**** Supplied material ****

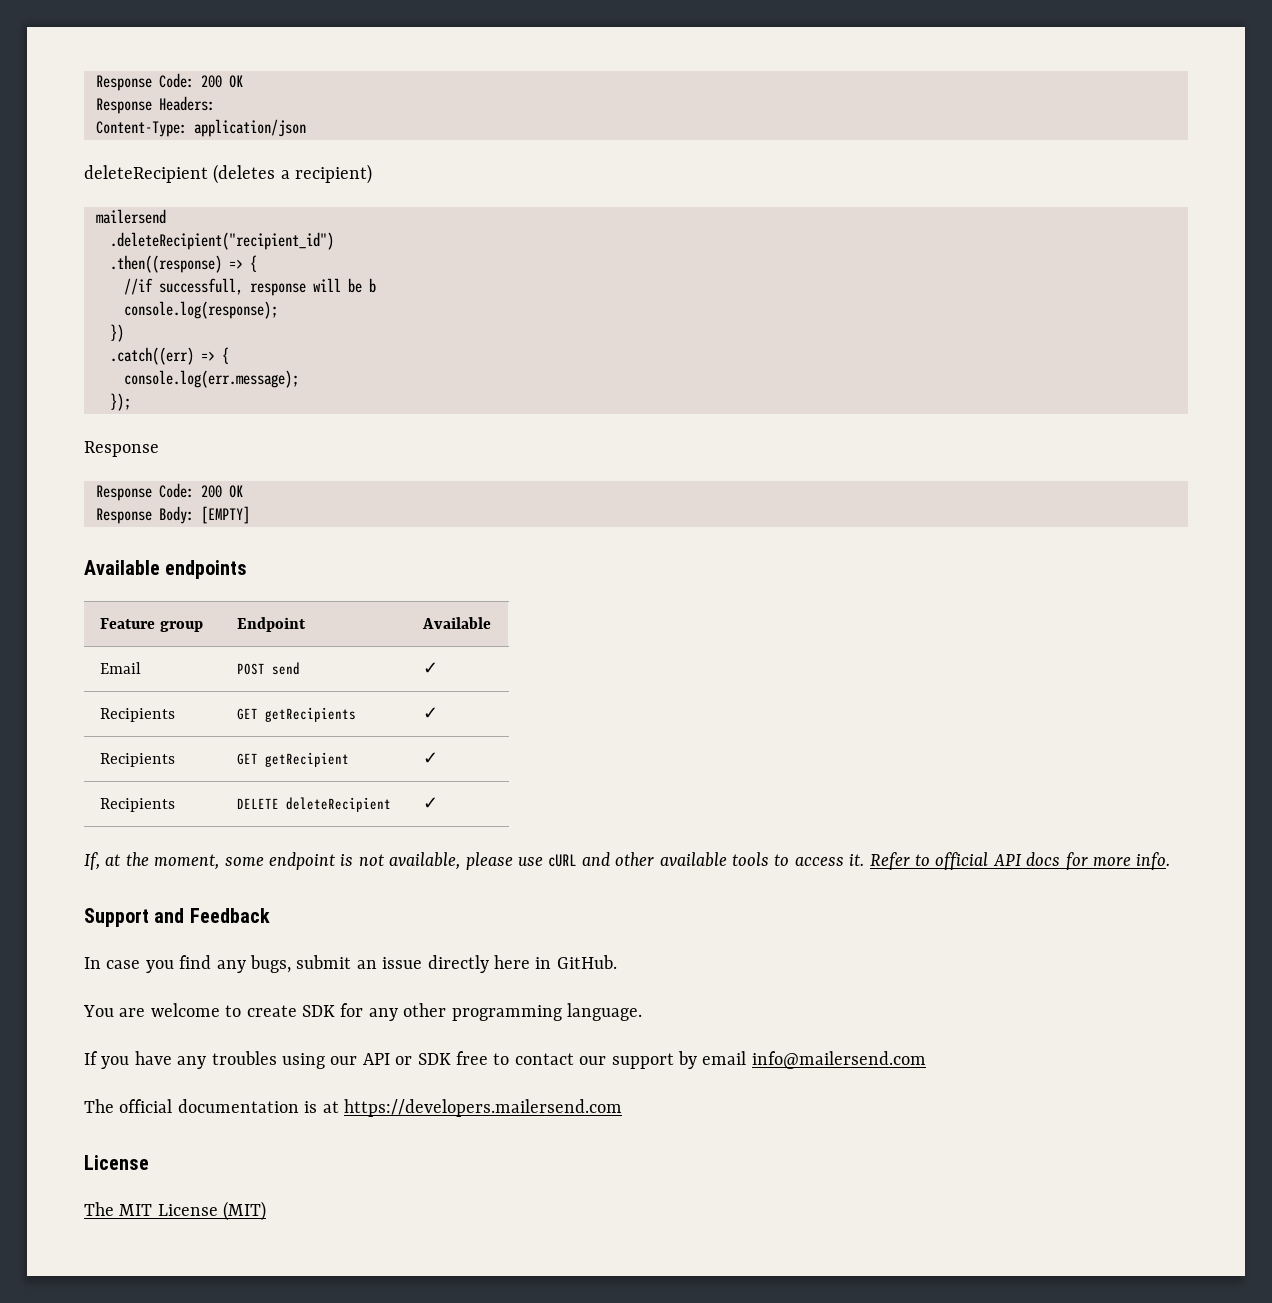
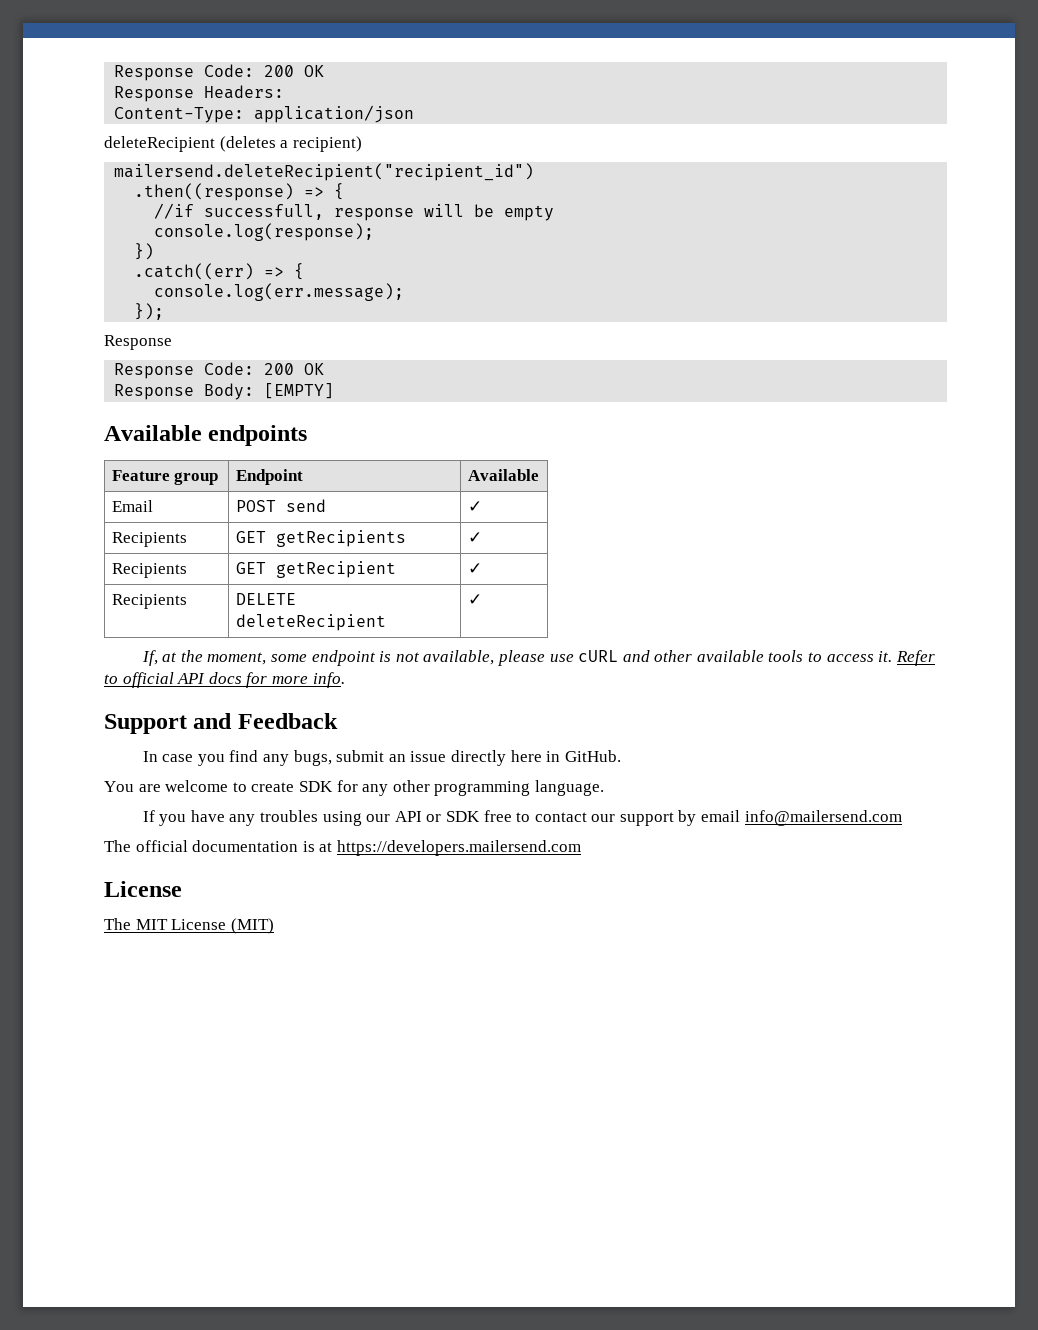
[96,209,166,224] [110,232,334,250] mailersend // .deleteRecipient("recipient_id") -> [114,163,535,181] mailersend.deleteRecipient("recipient_id")
[369,278,376,293] b -> [504,205,555,221] empty

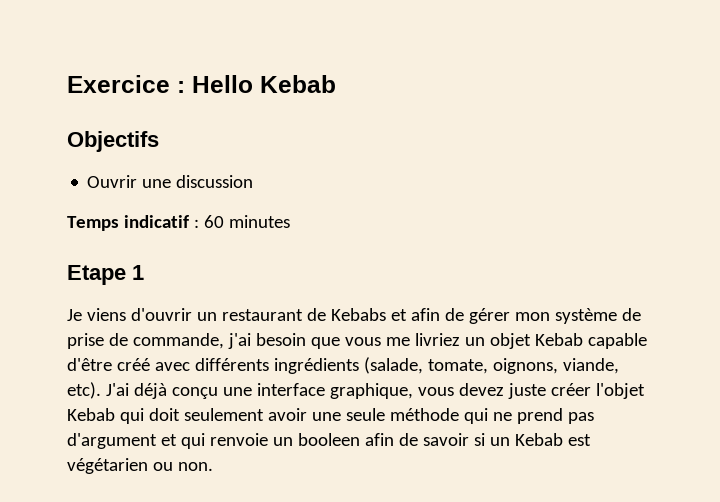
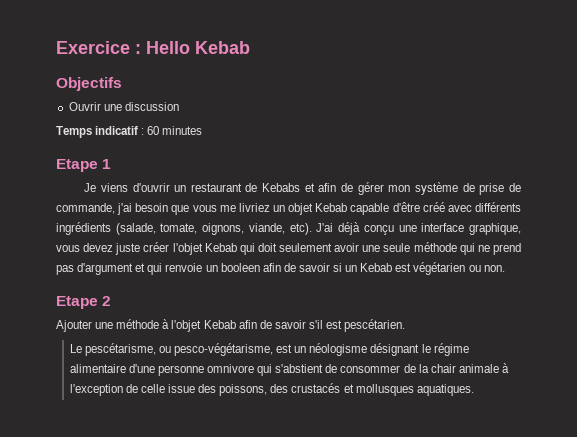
(213, 466) none -> [56,296,112,309] [56,319,406,332] [69,343,469,356] [69,363,510,376] [69,383,474,396] // Etape 2 // Ajouter une méthode à l'objet Kebab afin de savoir s'il est pescétarien. // Le pescétarisme, ou pesco-végétarisme, est un néologisme désignant le régime alimentaire d'une personne omnivore qui s'abstient de consommer de la chair animale à l'exception de celle issue des poissons, des crustacés et mollusques aquatiques.

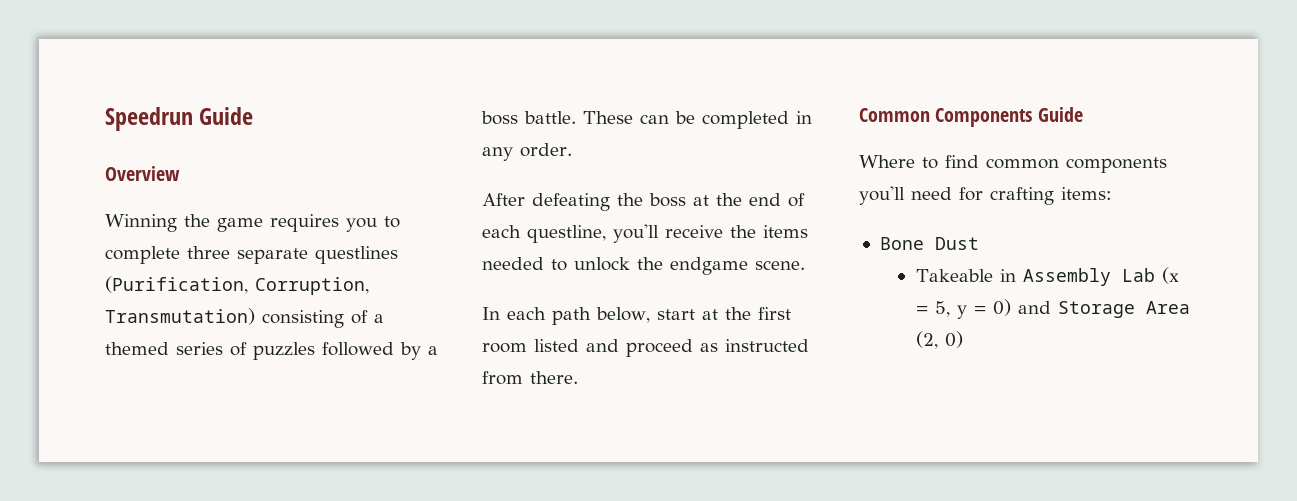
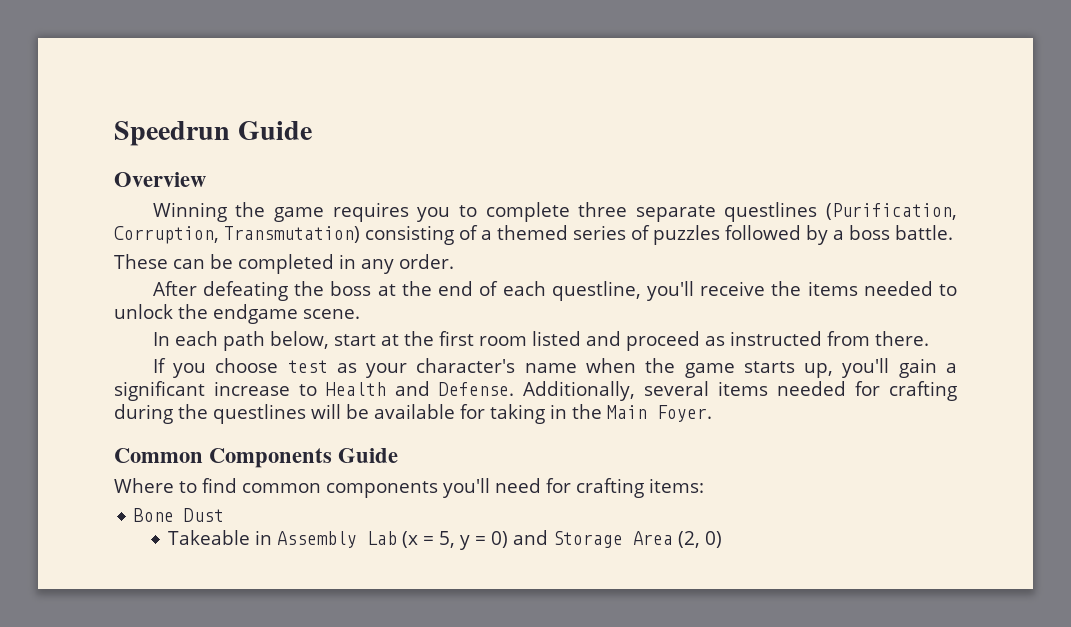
(576, 117) none -> (953, 232) //
(578, 377) none -> [152,358,957,378] [114,381,958,401] [114,404,712,424] // If you choose test as your character's name when the game starts up, you'll gain a significant increase to Health and Defense. Additionally, several items needed for crafting during the questlines will be available for taking in the Main Foyer.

****

### Requirement
Leave every picture out, and repeat exactly the lines from the one containing "[369,278,376,293] b ->" through the last line of the entries, both ends included.

### Completed exercise
[369,278,376,293] b -> [504,205,555,221] empty

(213, 466) none -> [56,296,112,309] [56,319,406,332] [69,343,469,356] [69,363,510,376] [69,383,474,396] // Etape 2 // Ajouter une méthode à l'objet Kebab afin de savoir s'il est pescétarien. // Le pescétarisme, ou pesco-végétarisme, est un néologisme désignant le régime alimentaire d'une personne omnivore qui s'abstient de consommer de la chair animale à l'exception de celle issue des poissons, des crustacés et mollusques aquatiques.

(576, 117) none -> (953, 232) //
(578, 377) none -> [152,358,957,378] [114,381,958,401] [114,404,712,424] // If you choose test as your character's name when the game starts up, you'll gain a significant increase to Health and Defense. Additionally, several items needed for crafting during the questlines will be available for taking in the Main Foyer.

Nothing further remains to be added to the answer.